South Korea and North Korea launched high-level talks Wednesday where Seoul was expected to make a strong push to bring the North back to international talks on its nuclear weapons program.

Unification Minister Chung Dong-young, head of the South Korean delegation to the Cabinet-level talks, and his Northern counterpart Kwon Ho Ung were to finalize the agenda for the talks Wednesday morning.

Kwon urged "good results for a noble cause" at the beginning of talks on the southern resort island of Jeju, according to pool reports. The talks _ the 17th such Cabinet-level negotiations between North and South _ last through Friday.

On Tuesday, South Korean Deputy Foreign Minister Song Min-soon, Seoul's chief negotiator at the six-nation North Korea nuclear talks, attended a welcoming dinner ahead of the formal talks in a show of South Korea's commitment to bringing back the North to the nuclear negotiations.

"Talking face-to-face is the best method of dialogue," Song told reporters.

Tension has grown since the latest spat between North Korea and the United States over U.S. sanctions imposed for North Korea's alleged illegal activities, including money-laundering and counterfeiting _ allegations the North calls "sheer lies."

Just after the inter-Korean talks, Chung will travel Sunday to Washington where he's expected to relay the North's position and try to bring both sides back to the negotiating table.

North Korea said last week it won't return to the nuclear talks until Washington lifts the sanctions, but the United States insists the issue is a matter of law unrelated to the nuclear talks.

The latest round of talks in Beijing last month ended without progress on implementing a September agreement where the North agreed to give up its nuclear programs in exchange for aid and security guarantees.

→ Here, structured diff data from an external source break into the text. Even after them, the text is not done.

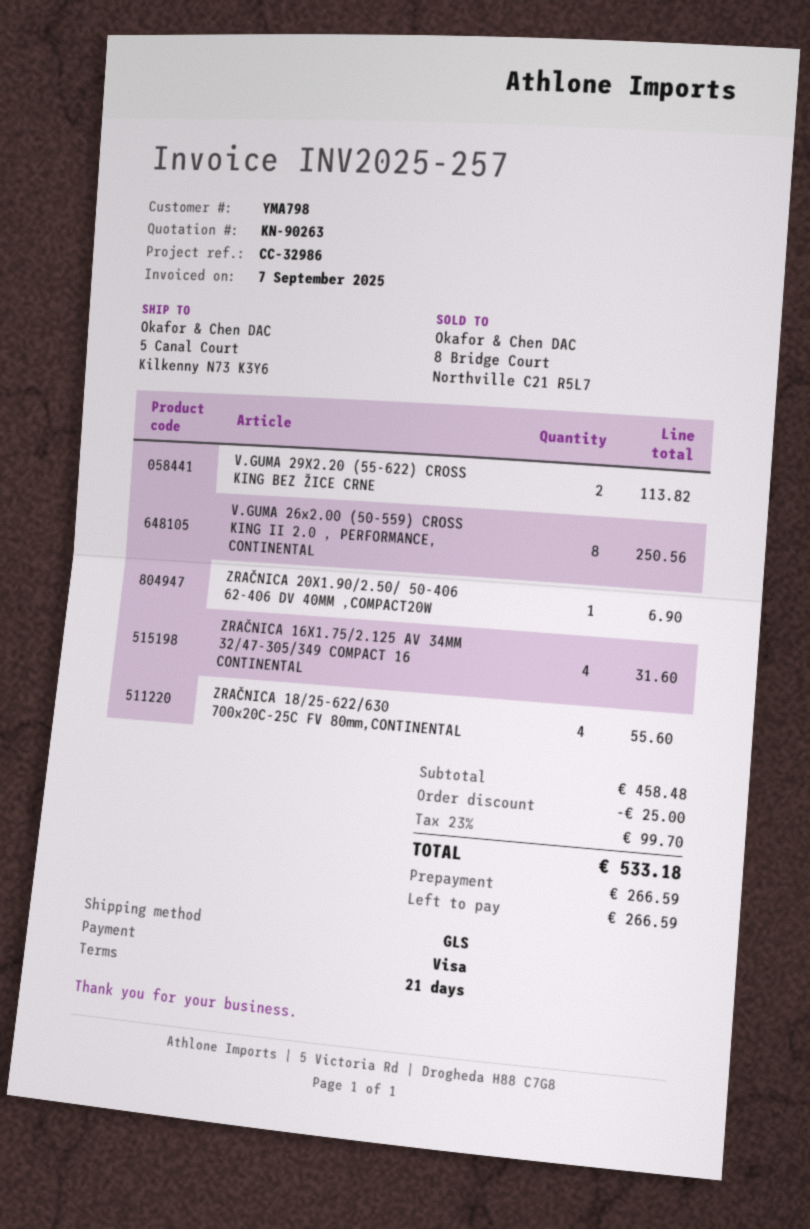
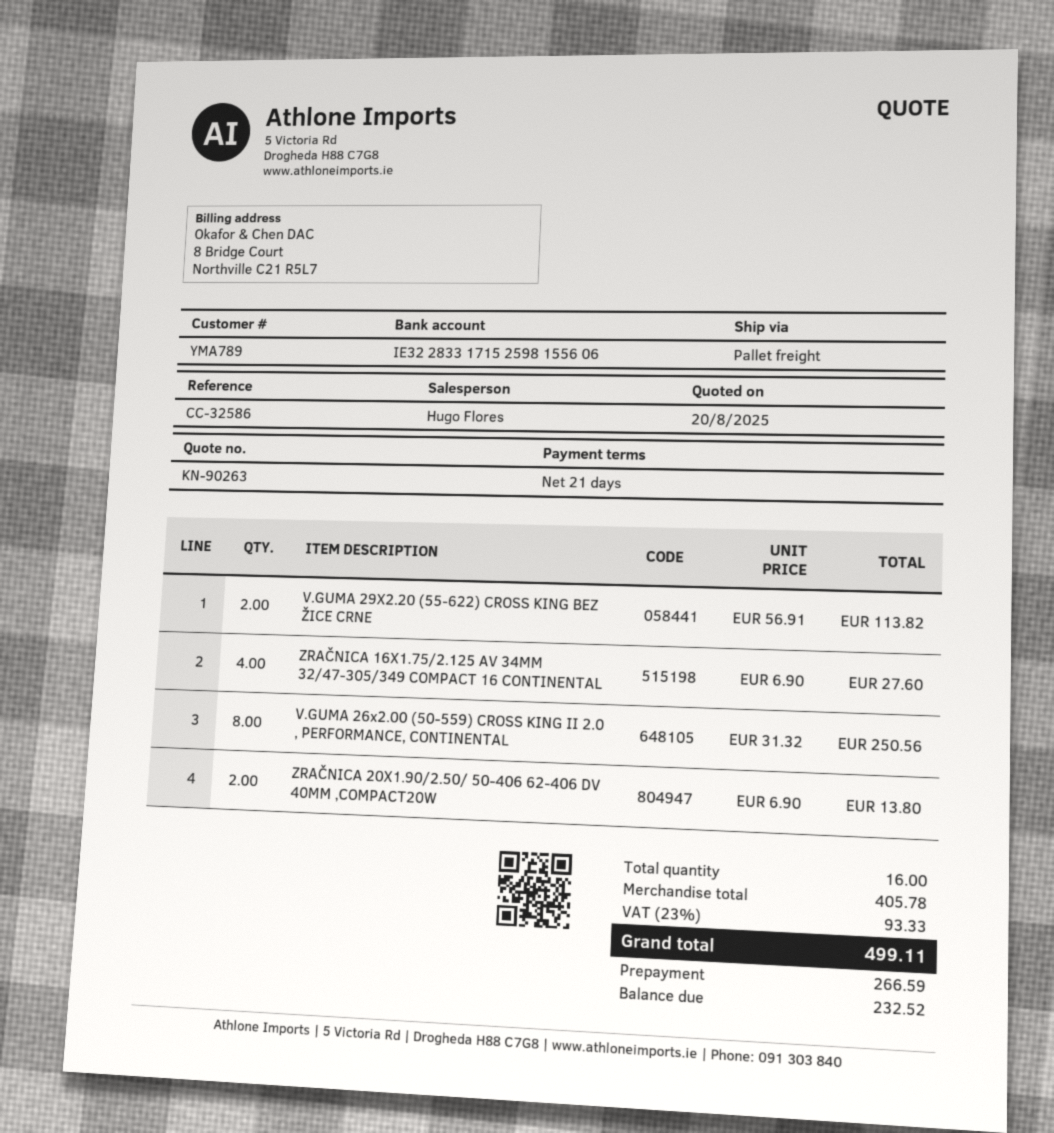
customer number: YMA798 -> YMA789
reference: CC-32986 -> CC-32586
shipping method: GLS -> pallet freight
ZRAČNICA 20X1.90/2.50/ 50-406 62-406 DV 40MM ,COMPACT20W: 1 for 6.90 -> 2 for 13.80
ZRAČNICA 16X1.75/2.125 AV 34MM 32/47-305/349 COMPACT 16 CONTINENTAL: 4 for 31.60 -> 4 for 27.60
ZRAČNICA 18/25-622/630 700x20C-25C FV 80mm,CONTINENTAL: 4 for 55.60 -> none
subtotal: 458.48 -> 405.78
discount: 25.00 -> none
tax: 23% = 99.70 -> 23% = 93.33
total: 533.18 -> 499.11
balance: 266.59 -> 232.52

The latest nuclear crisis erupted in late 2002 when U.S. officials said the North violated an earlier agreement by admitting to a secret uranium-enrichment program. The North has since denied the U.S. allegation, but in February announced it has built plutonium-based nuclear weapons.

Other topics on the agenda at the inter-Korean talks include the issue of South Korean abductees and prisoners of war still held in North Korea, along with establishing a permanent peace agreement on the peninsula.

The two Koreas are still technically at war following the 1950-53 Korean War, which ended in a cease-fire, not a peace treaty, although exchanges between the two neighbors have increased since a historic summit of their leaders in 2000.